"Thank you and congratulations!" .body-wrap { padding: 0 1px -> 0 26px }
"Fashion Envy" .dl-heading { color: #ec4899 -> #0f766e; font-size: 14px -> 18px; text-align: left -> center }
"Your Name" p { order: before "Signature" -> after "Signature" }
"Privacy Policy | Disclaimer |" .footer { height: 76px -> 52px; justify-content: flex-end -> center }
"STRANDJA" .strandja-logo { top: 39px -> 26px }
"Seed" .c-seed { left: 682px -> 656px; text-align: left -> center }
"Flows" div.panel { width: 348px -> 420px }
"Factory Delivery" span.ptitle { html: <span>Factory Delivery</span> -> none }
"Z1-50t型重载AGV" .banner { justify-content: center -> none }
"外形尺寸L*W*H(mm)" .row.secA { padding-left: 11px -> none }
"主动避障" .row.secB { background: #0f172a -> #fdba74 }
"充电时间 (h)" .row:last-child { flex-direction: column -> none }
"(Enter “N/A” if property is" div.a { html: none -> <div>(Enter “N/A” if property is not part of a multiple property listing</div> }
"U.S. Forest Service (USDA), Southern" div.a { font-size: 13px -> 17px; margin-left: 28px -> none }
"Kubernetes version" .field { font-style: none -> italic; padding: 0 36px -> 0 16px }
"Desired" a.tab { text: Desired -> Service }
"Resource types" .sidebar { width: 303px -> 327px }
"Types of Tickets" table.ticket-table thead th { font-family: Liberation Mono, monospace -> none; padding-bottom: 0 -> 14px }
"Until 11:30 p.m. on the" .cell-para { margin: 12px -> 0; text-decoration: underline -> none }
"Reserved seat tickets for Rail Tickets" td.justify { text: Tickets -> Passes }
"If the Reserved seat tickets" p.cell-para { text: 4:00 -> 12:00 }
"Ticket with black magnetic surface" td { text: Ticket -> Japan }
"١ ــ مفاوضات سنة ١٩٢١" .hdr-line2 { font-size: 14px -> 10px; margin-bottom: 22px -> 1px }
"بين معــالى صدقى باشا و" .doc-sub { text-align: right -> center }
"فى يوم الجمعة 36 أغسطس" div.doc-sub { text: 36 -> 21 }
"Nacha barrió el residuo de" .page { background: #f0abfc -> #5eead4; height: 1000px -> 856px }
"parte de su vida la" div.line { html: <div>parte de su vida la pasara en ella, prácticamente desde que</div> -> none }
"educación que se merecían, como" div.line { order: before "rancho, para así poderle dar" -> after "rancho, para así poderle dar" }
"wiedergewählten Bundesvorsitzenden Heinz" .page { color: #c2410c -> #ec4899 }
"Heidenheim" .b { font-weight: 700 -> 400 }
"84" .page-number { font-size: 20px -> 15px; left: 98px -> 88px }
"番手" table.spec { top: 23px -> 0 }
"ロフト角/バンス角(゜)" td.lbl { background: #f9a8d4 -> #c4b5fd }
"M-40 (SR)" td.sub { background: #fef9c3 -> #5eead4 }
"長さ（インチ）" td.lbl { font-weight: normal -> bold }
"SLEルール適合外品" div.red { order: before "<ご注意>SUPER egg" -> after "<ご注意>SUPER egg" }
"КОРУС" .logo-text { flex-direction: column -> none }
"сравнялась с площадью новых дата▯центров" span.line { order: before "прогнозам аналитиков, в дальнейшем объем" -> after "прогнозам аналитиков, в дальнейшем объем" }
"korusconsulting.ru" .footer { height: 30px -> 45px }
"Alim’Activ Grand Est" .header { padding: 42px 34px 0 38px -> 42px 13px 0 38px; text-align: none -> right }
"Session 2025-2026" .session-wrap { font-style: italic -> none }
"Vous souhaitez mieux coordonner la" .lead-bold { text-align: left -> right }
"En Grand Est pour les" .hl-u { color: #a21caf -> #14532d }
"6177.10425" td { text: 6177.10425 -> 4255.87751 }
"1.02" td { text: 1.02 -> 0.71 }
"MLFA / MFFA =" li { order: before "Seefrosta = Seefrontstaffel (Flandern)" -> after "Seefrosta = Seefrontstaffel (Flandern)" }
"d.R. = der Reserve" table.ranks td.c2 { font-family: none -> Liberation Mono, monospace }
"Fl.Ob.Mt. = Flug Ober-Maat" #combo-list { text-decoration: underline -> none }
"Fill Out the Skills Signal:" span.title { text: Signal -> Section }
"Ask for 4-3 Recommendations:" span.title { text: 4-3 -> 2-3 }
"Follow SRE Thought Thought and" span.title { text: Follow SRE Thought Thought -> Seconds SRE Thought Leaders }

··········

The full listing above is to be copied exactly, line for line.

"Thank you and congratulations!" .body-wrap { padding: 0 1px -> 0 26px }
"Fashion Envy" .dl-heading { color: #ec4899 -> #0f766e; font-size: 14px -> 18px; text-align: left -> center }
"Your Name" p { order: before "Signature" -> after "Signature" }
"Privacy Policy | Disclaimer |" .footer { height: 76px -> 52px; justify-content: flex-end -> center }
"STRANDJA" .strandja-logo { top: 39px -> 26px }
"Seed" .c-seed { left: 682px -> 656px; text-align: left -> center }
"Flows" div.panel { width: 348px -> 420px }
"Factory Delivery" span.ptitle { html: <span>Factory Delivery</span> -> none }
"Z1-50t型重载AGV" .banner { justify-content: center -> none }
"外形尺寸L*W*H(mm)" .row.secA { padding-left: 11px -> none }
"主动避障" .row.secB { background: #0f172a -> #fdba74 }
"充电时间 (h)" .row:last-child { flex-direction: column -> none }
"(Enter “N/A” if property is" div.a { html: none -> <div>(Enter “N/A” if property is not part of a multiple property listing</div> }
"U.S. Forest Service (USDA), Southern" div.a { font-size: 13px -> 17px; margin-left: 28px -> none }
"Kubernetes version" .field { font-style: none -> italic; padding: 0 36px -> 0 16px }
"Desired" a.tab { text: Desired -> Service }
"Resource types" .sidebar { width: 303px -> 327px }
"Types of Tickets" table.ticket-table thead th { font-family: Liberation Mono, monospace -> none; padding-bottom: 0 -> 14px }
"Until 11:30 p.m. on the" .cell-para { margin: 12px -> 0; text-decoration: underline -> none }
"Reserved seat tickets for Rail Tickets" td.justify { text: Tickets -> Passes }
"If the Reserved seat tickets" p.cell-para { text: 4:00 -> 12:00 }
"Ticket with black magnetic surface" td { text: Ticket -> Japan }
"١ ــ مفاوضات سنة ١٩٢١" .hdr-line2 { font-size: 14px -> 10px; margin-bottom: 22px -> 1px }
"بين معــالى صدقى باشا و" .doc-sub { text-align: right -> center }
"فى يوم الجمعة 36 أغسطس" div.doc-sub { text: 36 -> 21 }
"Nacha barrió el residuo de" .page { background: #f0abfc -> #5eead4; height: 1000px -> 856px }
"parte de su vida la" div.line { html: <div>parte de su vida la pasara en ella, prácticamente desde que</div> -> none }
"educación que se merecían, como" div.line { order: before "rancho, para así poderle dar" -> after "rancho, para así poderle dar" }
"wiedergewählten Bundesvorsitzenden Heinz" .page { color: #c2410c -> #ec4899 }
"Heidenheim" .b { font-weight: 700 -> 400 }
"84" .page-number { font-size: 20px -> 15px; left: 98px -> 88px }
"番手" table.spec { top: 23px -> 0 }
"ロフト角/バンス角(゜)" td.lbl { background: #f9a8d4 -> #c4b5fd }
"M-40 (SR)" td.sub { background: #fef9c3 -> #5eead4 }
"長さ（インチ）" td.lbl { font-weight: normal -> bold }
"SLEルール適合外品" div.red { order: before "<ご注意>SUPER egg" -> after "<ご注意>SUPER egg" }
"КОРУС" .logo-text { flex-direction: column -> none }
"сравнялась с площадью новых дата▯центров" span.line { order: before "прогнозам аналитиков, в дальнейшем объем" -> after "прогнозам аналитиков, в дальнейшем объем" }
"korusconsulting.ru" .footer { height: 30px -> 45px }
"Alim’Activ Grand Est" .header { padding: 42px 34px 0 38px -> 42px 13px 0 38px; text-align: none -> right }
"Session 2025-2026" .session-wrap { font-style: italic -> none }
"Vous souhaitez mieux coordonner la" .lead-bold { text-align: left -> right }
"En Grand Est pour les" .hl-u { color: #a21caf -> #14532d }
"6177.10425" td { text: 6177.10425 -> 4255.87751 }
"1.02" td { text: 1.02 -> 0.71 }
"MLFA / MFFA =" li { order: before "Seefrosta = Seefrontstaffel (Flandern)" -> after "Seefrosta = Seefrontstaffel (Flandern)" }
"d.R. = der Reserve" table.ranks td.c2 { font-family: none -> Liberation Mono, monospace }
"Fl.Ob.Mt. = Flug Ober-Maat" #combo-list { text-decoration: underline -> none }
"Fill Out the Skills Signal:" span.title { text: Signal -> Section }
"Ask for 4-3 Recommendations:" span.title { text: 4-3 -> 2-3 }
"Follow SRE Thought Thought and" span.title { text: Follow SRE Thought Thought -> Seconds SRE Thought Leaders }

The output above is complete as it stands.